━━━━━ EXTRACTED INFORMATION ━━━━━

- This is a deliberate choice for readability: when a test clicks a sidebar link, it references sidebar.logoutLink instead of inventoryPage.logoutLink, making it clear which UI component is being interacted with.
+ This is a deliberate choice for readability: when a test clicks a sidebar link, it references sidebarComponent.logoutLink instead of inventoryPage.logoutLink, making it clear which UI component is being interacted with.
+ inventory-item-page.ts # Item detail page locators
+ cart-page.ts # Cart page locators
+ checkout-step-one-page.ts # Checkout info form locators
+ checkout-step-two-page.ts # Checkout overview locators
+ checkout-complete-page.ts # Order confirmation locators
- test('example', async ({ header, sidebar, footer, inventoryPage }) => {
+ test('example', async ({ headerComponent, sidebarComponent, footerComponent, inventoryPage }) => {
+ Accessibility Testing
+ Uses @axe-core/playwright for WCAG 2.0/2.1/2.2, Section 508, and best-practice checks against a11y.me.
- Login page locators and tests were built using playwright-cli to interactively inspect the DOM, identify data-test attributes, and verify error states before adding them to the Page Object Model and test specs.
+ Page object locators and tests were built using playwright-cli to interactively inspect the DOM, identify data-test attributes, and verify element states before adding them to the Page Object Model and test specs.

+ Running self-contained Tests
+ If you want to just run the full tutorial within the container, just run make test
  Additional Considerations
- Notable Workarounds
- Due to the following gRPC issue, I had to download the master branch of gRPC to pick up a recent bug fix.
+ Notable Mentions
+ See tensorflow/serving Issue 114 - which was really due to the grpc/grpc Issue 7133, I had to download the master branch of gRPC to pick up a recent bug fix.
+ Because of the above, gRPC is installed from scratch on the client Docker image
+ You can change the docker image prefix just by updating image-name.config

━━━━━

• WORK TASK: With the first line being the one containing "- Login page" and the last line the one containing "See tensorflow/serving Issue", transcribe exactly the lines above that fall in that range.

• OUTPUT OF THE EXERCISE:
- Login page locators and tests were built using playwright-cli to interactively inspect the DOM, identify data-test attributes, and verify error states before adding them to the Page Object Model and test specs.
+ Page object locators and tests were built using playwright-cli to interactively inspect the DOM, identify data-test attributes, and verify element states before adding them to the Page Object Model and test specs.

+ Running self-contained Tests
+ If you want to just run the full tutorial within the container, just run make test
  Additional Considerations
- Notable Workarounds
- Due to the following gRPC issue, I had to download the master branch of gRPC to pick up a recent bug fix.
+ Notable Mentions
+ See tensorflow/serving Issue 114 - which was really due to the grpc/grpc Issue 7133, I had to download the master branch of gRPC to pick up a recent bug fix.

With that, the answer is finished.